On the flip side, the Skull Egg Zone looks absolutely ridiculous. It’s a chaotic mishmash of stage elements from all the classic Sonic and Mega Man games, from the corkscrews of Metropolis Zone in Sonic 2 to the honeycomb light fixtures of Top Man’s domain in Mega Man 3. If a Sonic / Mega Man videogame ever materialized, I’d want it to be as absolutely insane as this place.
Welcoming our heroes to the Skull Egg Zone is Copy Robot, Mega’s evil clone from his first outing, and the Genesis Unit, the three Mega Man: The Wily Wars Robot Masters based off of characters from Journey to the West. They are but a warm-up, because as soon as they are taken down, the eight perfected Roboticized Masters make their grand entrance.

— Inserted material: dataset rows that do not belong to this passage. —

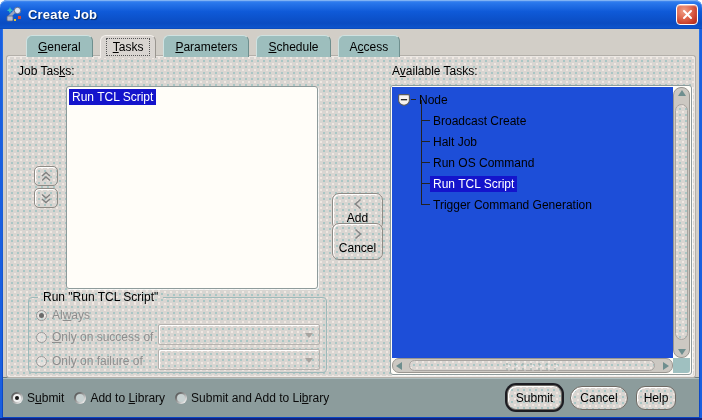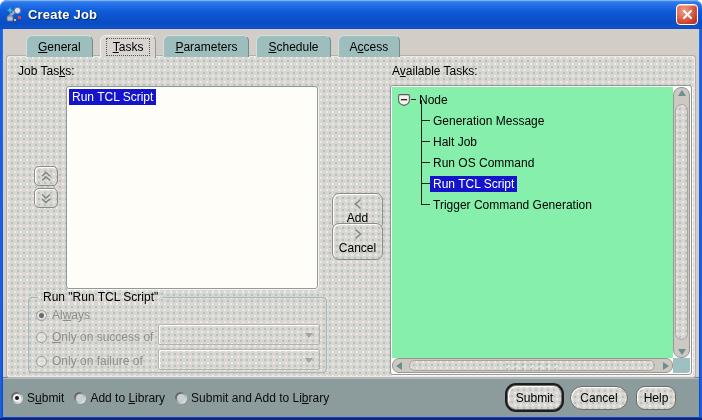--- a/index.html
+++ b/index.html
@@ -88,7 +88,7 @@
     border:1px solid #8f9b9b; border-radius:3px; background:#fffdf8;
     box-shadow:1px 1px 0 rgba(255,255,255,.8); }
   .tree-content { position:absolute; left:1px; top:1px; right:18px; bottom:16px;
-    background:#86efac; overflow:hidden; padding-top:2px;text-align:center; }
+    background:#1d4ed8; overflow:hidden; padding-top:2px;text-align:center; }
   .trow { height:21px; display:flex; align-items:center; white-space:nowrap; }
   .trow.root { padding-left:5px; }
   .rootline { width:5px; border-top:1px solid #222; }

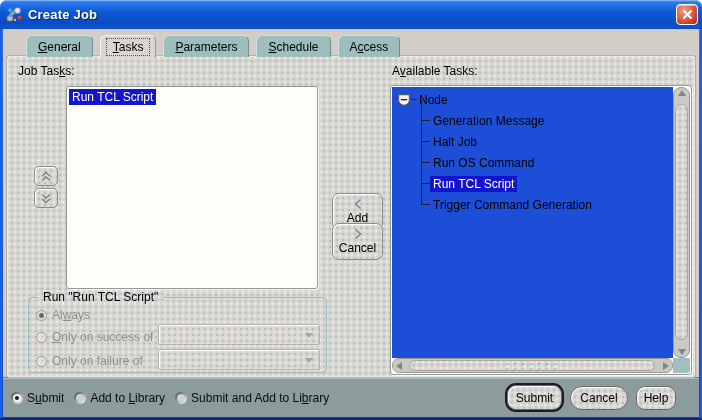--- a/index.html
+++ b/index.html
@@ -251,7 +251,7 @@
             <span class="tlabel">Node</span>
           </div>
           <div class="trow tchild">
-            <span class="tlabel">Generation Message</span>
+            <span class="tlabel">Broadcast Create</span>
           </div>
           <div class="trow tchild">
             <span class="tlabel">Halt Job</span>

Part Three is all-out war as the Masters — with signature weapons that Mega can acquire, natch — bring the heat to our heroes. Proto decides to break from the team and head out in search of Dr. Light, hoping to draw some of the Masters’ attention away. This leaves Vector Man, Charmy Man, and Espio Man to deal with the remaining crew.

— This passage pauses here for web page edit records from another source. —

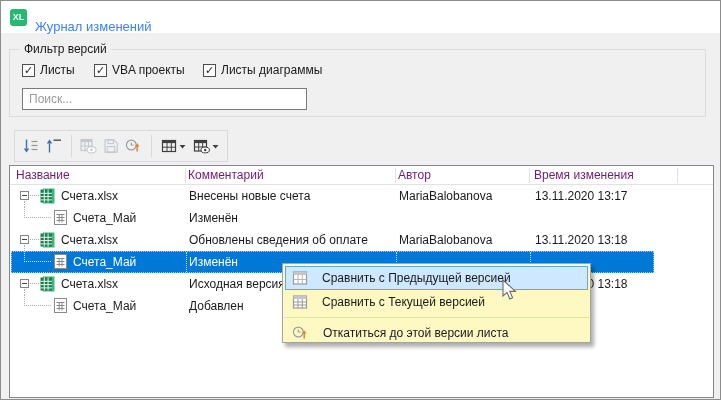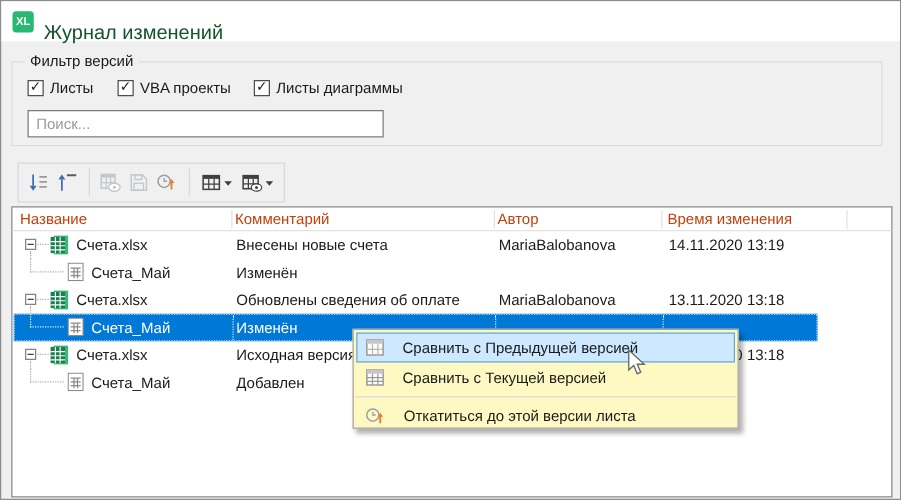--- a/index.html
+++ b/index.html
@@ -13,7 +13,7 @@
               display: flex; align-items: center; padding-left: 9px; gap: 8px; }
   .appicon { width: 17px; height: 17px; background: #27b871; border-radius: 3px; color: #fff;
              font-weight: bold; font-size: 9px; display: flex; align-items: center; justify-content: center; }
-  .title { font-size: 16px; color: #14532d; margin-top: 19px; }
+  .title { font-size: 13px; color: #3b82f6; margin-top: 19px; }
 
   
   .groupbox { position: absolute; left: 8px; top: 48px; width: 697px; height: 68px;

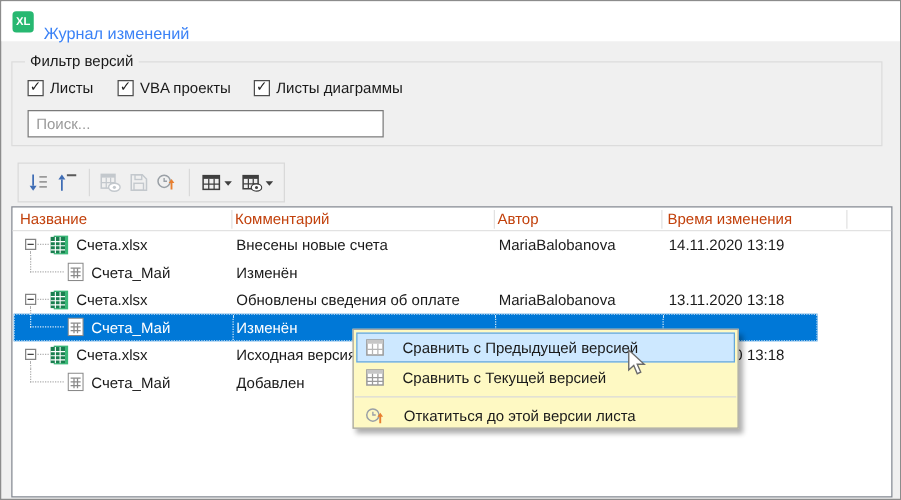--- a/index.html
+++ b/index.html
@@ -40,7 +40,7 @@
   .grid { position: absolute; left: 8px; top: 164px; width: 705px; height: 233px;
           background: #fff; border: 1px solid #828790; }
   .ghead { position: absolute; left: 0; top: 0; right: 0; height: 19px; border-bottom: 1px solid #e2e2e2; }
-  .ghead .h { position: absolute; top: 0; height: 19px; line-height: 18px; color: #c2410c; }
+  .ghead .h { position: absolute; top: 0; height: 19px; line-height: 18px; color: #701a75; }
   .hsep { position: absolute; top: 2px; height: 15px; width: 1px; background: #e2e2e2; }
   .row { position: absolute; left: 1px; width: 640px; height: 22px; }
   .cell { position: absolute; top: 0; height: 22px; line-height: 22px; white-space: nowrap; overflow: hidden; }

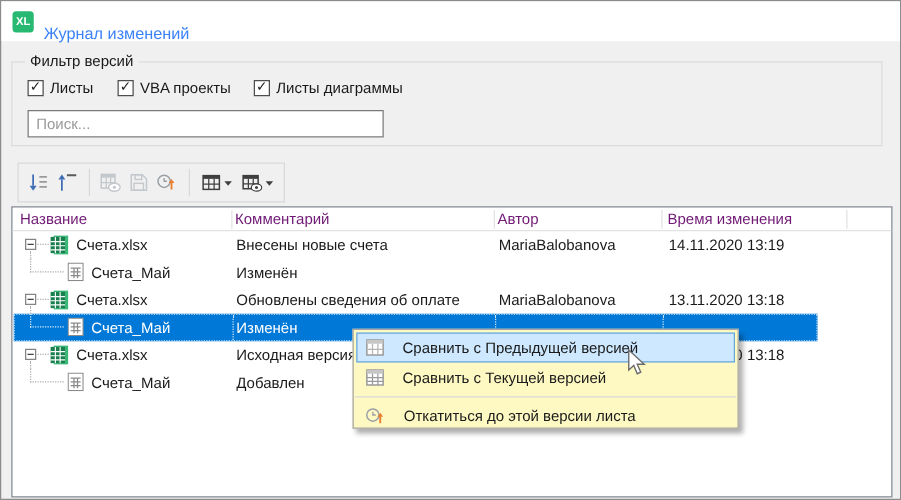--- a/index.html
+++ b/index.html
@@ -210,7 +210,7 @@
       <span class="cell n0">Счета.xlsx</span>
       <span class="cell c-comment">Внесены новые счета</span>
       <span class="cell c-author">MariaBalobanova</span>
-      <span class="cell c-time">14.11.2020 13:19</span>
+      <span class="cell c-time">13.11.2020 13:17</span>
     </div>
 
     <div class="row" style="top:41px">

Applying the knowledge that the combination of Mega’s buster and Sonic’s spin dash can reverse the roboticization, Tails tinkers with Mega’s arm cannon to give his shots the properties of a spin dash. Sonic buys them time by taking the Chaotix on alone, all while throwing about some rather witty smack talk.
Thinking the assigned Master designations are too corny, Sonic tries to give them new nicknames, only to be interrupted before he could finish. Mega Man faithful should easily be able to fill in the blanks, though — he was going to call Charmy Man “Blast Hornet” and Espio Man “Sting Chameleon,” references to Mega Man X bosses. Vector Man, however, reminds him of a “trash collector,” a reference to the SEGA Genesis platformer Vectorman.
With his buster modified, Mega Man easily reverts the Chaotix and collects their weapons, prompting the evil doctors to draw up plans for a “ludicrously massive and over-powered vehicle of mayhem and destruction.” The final panel is of Dr. Light trapped inside one of Eggman’s prison capsule, adjacent to the capsule of Eggman’s traitorous nephew and former assistant Snively.
These issues finally gave us an opportunity to see how Sonic and Mega Man react to foreign elements that the other faces on a regular basis — though Sonic has had a much harder time adapting. This is typically used to humorous effect, such as when he gets nauseous after traveling via Mega’s teleport function, or when he walks nose first into one of the infamous appearing blocks as Mega looks on with twisted delight.
However, Sonic seems to be a little too inadequate next to his robotic pal. Mega continues to acquire new weapons from fallen Masters, and with the adjustments Tails made to his arm cannon, there’s even less need for Sonic’s intervention. I hope subsequent chapters better exploit Sonic’s unique abilities, because the scales are unfairly balanced at the moment.
Still, this could be seen as a necessary humbling experience for the Blue Blur. He has long regarded himself as the cock of the walk, a hero with no equal. But in the face of just such a comparable hero, one who never flaunts his own accomplishments, Sonic can’t help but crack jokes to mask his damaged self-esteem. Even Tails states aloud that it’s nice to meet a hero who “doesn’t have an ego the size of the moon.”
We have reached the halfway mark of “Worlds Collide,” and though these recent issues were a little more uneven than the first three, I’m still enjoying what I’ve read so far. I’m interested to see who takes on art duties for the third and final act, but I’m also itching to see what other terrors arise from the Eggman-Wily bromance.